Having set out the general rule, the court turned to the defendants’ attempt to frame the “difference” between full expenses and party-and-party costs as recoverable loss under the undertaking as to damages. The court’s analysis focused on whether enforcing the undertaking could justify departing from the general costs principle. The court observed that the defendants’ claimed damages were, in substance, an attempt to recover unrecovered costs from the earlier discharge application. At the hearing, the defendants accepted that the items they would claim as damages were items they had already sought as costs and were included in the court’s earlier assessment of costs and disbursements.

In this context, the court concluded that the difference between full legal expenses and assessed party-and-party costs did not constitute relevant loss recoverable under the undertaking. The undertaking as to damages is designed to compensate for loss caused by the freezing order, but it does not operate as a mechanism to convert unrecovered costs into damages where the costs regime has already determined what is recoverable. The court therefore held that there was no arguable case of loss in the specific form advanced by the defendants, and the inquiry into damages should not proceed.

What Was the Outcome?

The court refused to order an inquiry as to damages. The practical effect was that the defendants’ application to investigate and quantify damages under the plaintiffs’ undertaking as to damages did not proceed, because the defendants could not establish an arguable case of recoverable loss based on the difference between their full legal expenses and the party-and-party costs assessed by the court.

As a result, the costs already awarded on the discharge application (including the assessed costs and disbursements) remained the operative financial outcome, and the defendants could not seek additional compensation for unrecovered portions of their legal expenses through a damages inquiry.

Why Does This Case Matter?

This decision is significant for practitioners because it clarifies the limits of the undertaking as to damages in the Mareva injunction context. While undertakings are often treated as a meaningful safeguard against wrongful freezing orders, the court’s reasoning shows that the undertaking does not automatically entitle a defendant to recover all costs actually incurred in resisting the injunction. Instead, the court will scrutinise whether the claimed “loss” is legally recoverable, particularly where the claim effectively seeks to repackage unrecovered costs as damages.

For lawyers advising defendants who have successfully discharged a freezing order, the case underscores the importance of distinguishing between (i) costs already assessed and recoverable under the costs regime and (ii) any other categories of loss that are not merely unrecovered legal expenses. If a defendant’s damages case is limited to the “gap” between full expenses and party-and-party costs, this case suggests that the gap will likely be treated as non-recoverable, absent a different and properly pleaded head of loss.

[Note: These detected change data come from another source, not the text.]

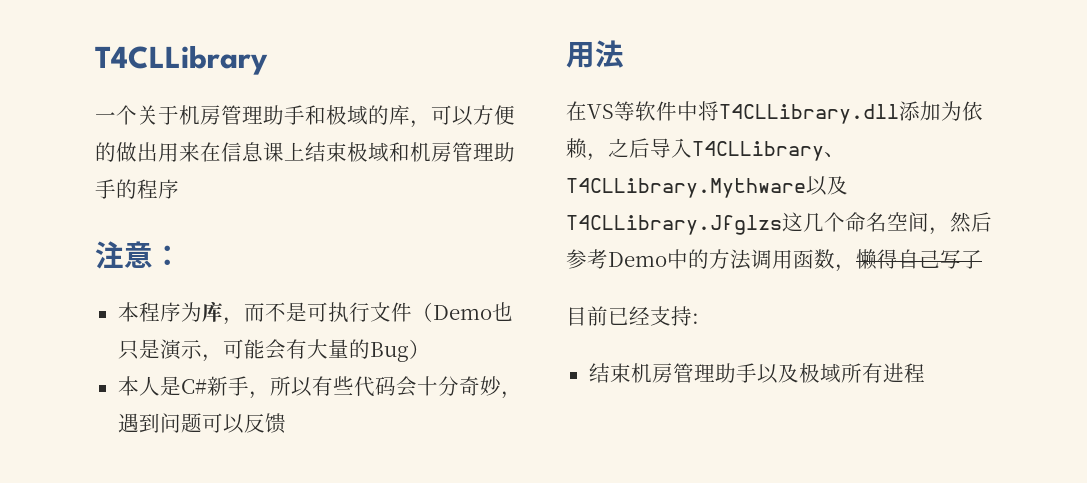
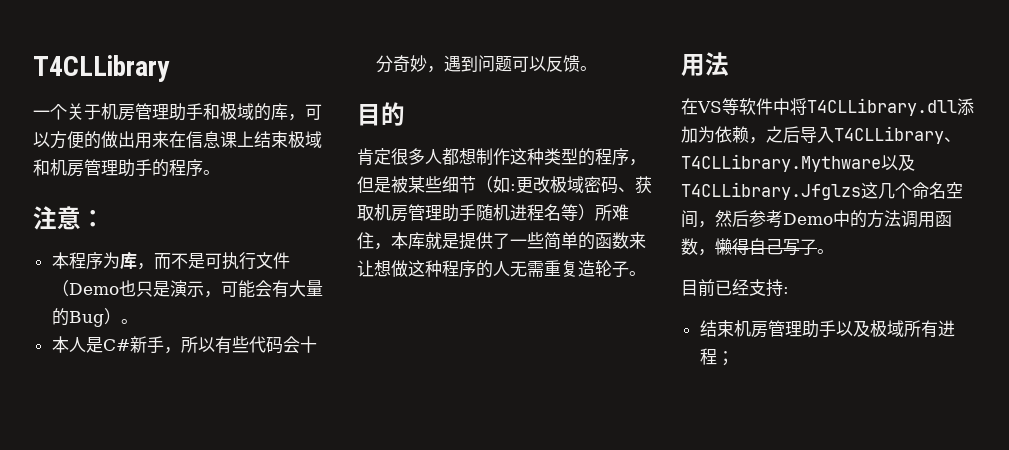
- 一个关于机房管理助手和极域的库，可以方便的做出用来在信息课上结束极域和机房管理助手的程序
+ 一个关于机房管理助手和极域的库，可以方便的做出用来在信息课上结束极域和机房管理助手的程序。
- 本程序为库，而不是可执行文件（Demo也只是演示，可能会有大量的Bug）
+ 本程序为库，而不是可执行文件（Demo也只是演示，可能会有大量的Bug）。
- 本人是C#新手，所以有些代码会十分奇妙，遇到问题可以反馈
+ 本人是C#新手，所以有些代码会十分奇妙，遇到问题可以反馈。
+ 目的
+ 肯定很多人都想制作这种类型的程序，但是被某些细节（如:更改极域密码、获取机房管理助手随机进程名等）所难住，本库就是提供了一些简单的函数来让想做这种程序的人无需重复造轮子。
- 在VS等软件中将T4CLLibrary.dll添加为依赖，之后导入T4CLLibrary、T4CLLibrary.Mythware以及T4CLLibrary.Jfglzs这几个命名空间，然后参考Demo中的方法调用函数，懒得自己写了
+ 在VS等软件中将T4CLLibrary.dll添加为依赖，之后导入T4CLLibrary、T4CLLibrary.Mythware以及T4CLLibrary.Jfglzs这几个命名空间，然后参考Demo中的方法调用函数，懒得自己写了。
- 结束机房管理助手以及极域所有进程
+ 结束机房管理助手以及极域所有进程；

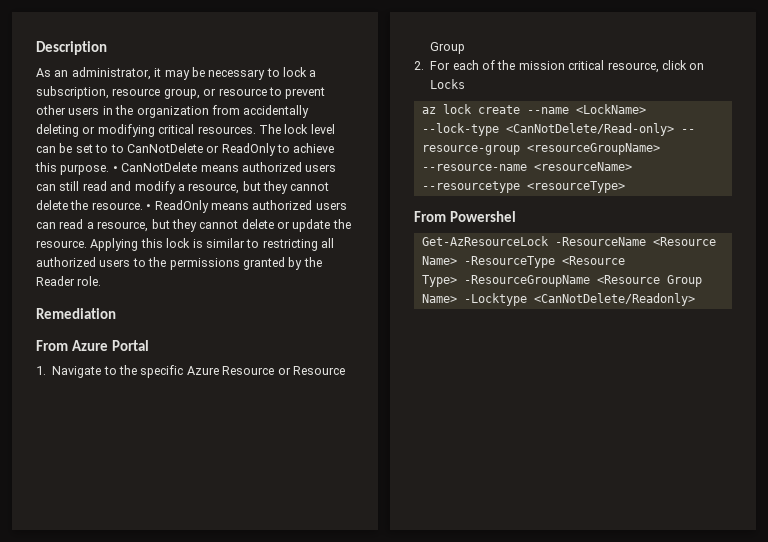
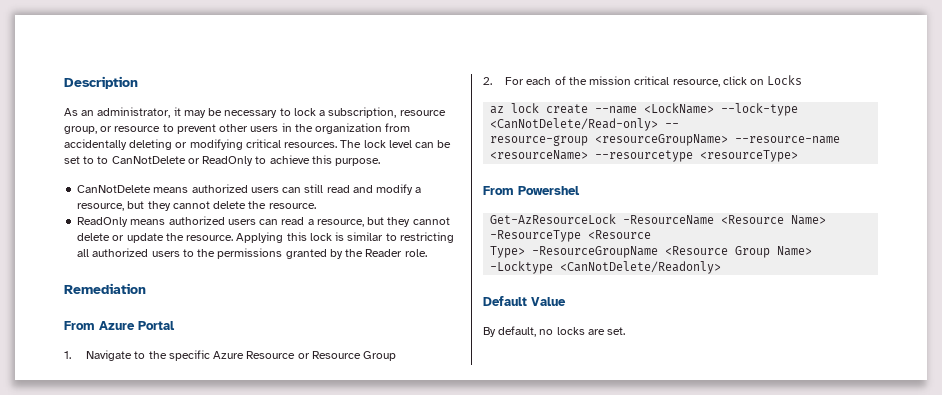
- The lock level can be set to to CanNotDelete or ReadOnly to achieve this purpose. • CanNotDelete means authorized users can still read and modify a resource, but they cannot delete the resource. • ReadOnly means authorized users can read a resource, but they cannot delete or update the resource.
+ The lock level can be set to to CanNotDelete or ReadOnly to achieve this purpose.
+ CanNotDelete means authorized users can still read and modify a resource, but they cannot delete the resource.
+ ReadOnly means authorized users can read a resource, but they cannot delete or update the resource.
+ Default Value
+ By default, no locks are set.

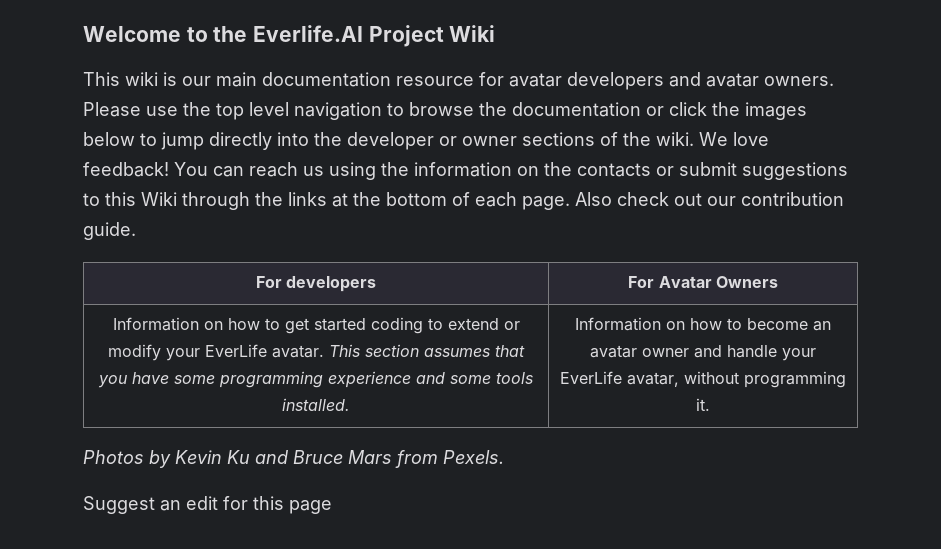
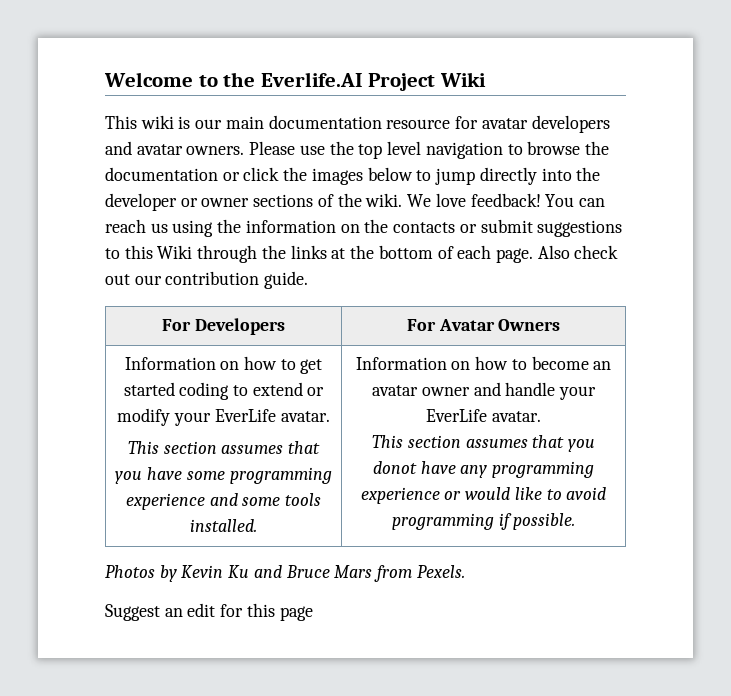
- For developers | For Avatar Owners
+ For Developers | For Avatar Owners
- Information on how to get started coding to extend or modify your EverLife avatar. This section assumes that you have some programming experience and some tools installed.
+ Information on how to get started coding to extend or modify your EverLife avatar.
+ This section assumes that you have some programming experience and some tools installed.
- Information on how to become an avatar owner and handle your EverLife avatar, without programming it.
+ Information on how to become an avatar owner and handle your EverLife avatar.
+ This section assumes that you donot have any programming experience or would like to avoid programming if possible.

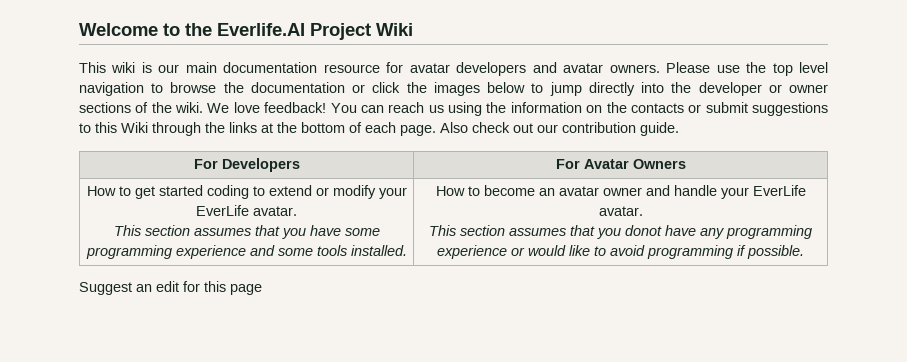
- Information on how to get started coding to extend or modify your EverLife avatar.
+ How to get started coding to extend or modify your EverLife avatar.
- Information on how to become an avatar owner and handle your EverLife avatar.
+ How to become an avatar owner and handle your EverLife avatar.
- Photos by Kevin Ku and Bruce Mars from Pexels.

For plaintiffs and applicants seeking freezing orders, the decision provides reassurance that the undertaking as to damages is not an open-ended obligation to indemnify defendants for all litigation expenditure. It also reinforces the broader policy of finality and suppression of parasitic litigation, ensuring that costs disputes are resolved within the original proceedings rather than through subsequent damages inquiries.

Legislation Referenced

  • (Not specified in the provided extract.)

Cases Cited

  • Astro Nusantara International BV and others v PT Ayunda Prima Mitra and others and another matter [2016] 2 SLR 737
  • Maryani Sadeli v Arjun Permanand Samtani and another and other appeals [2015] 1 SLR 496
  • Then Khek Koon and another v Arjun Permanand Samtani and another and other suits [2014] 1 SLR 245
  • Berry v British Transport Commission [1962] 1 QB 306
  • Senda International Capital Ltd v Kiri Industries Ltd [2022] SGCA(I) 10
  • The Agency for Policy Coordination on State Property of Mongolia and others v Batbold Sukhbaatar and others [2021] SGHC 91

Source Documents

This article analyses [2022] SGHC 318 for legal research and educational purposes. It does not constitute legal advice. Readers should consult the full judgment for the Court's complete reasoning.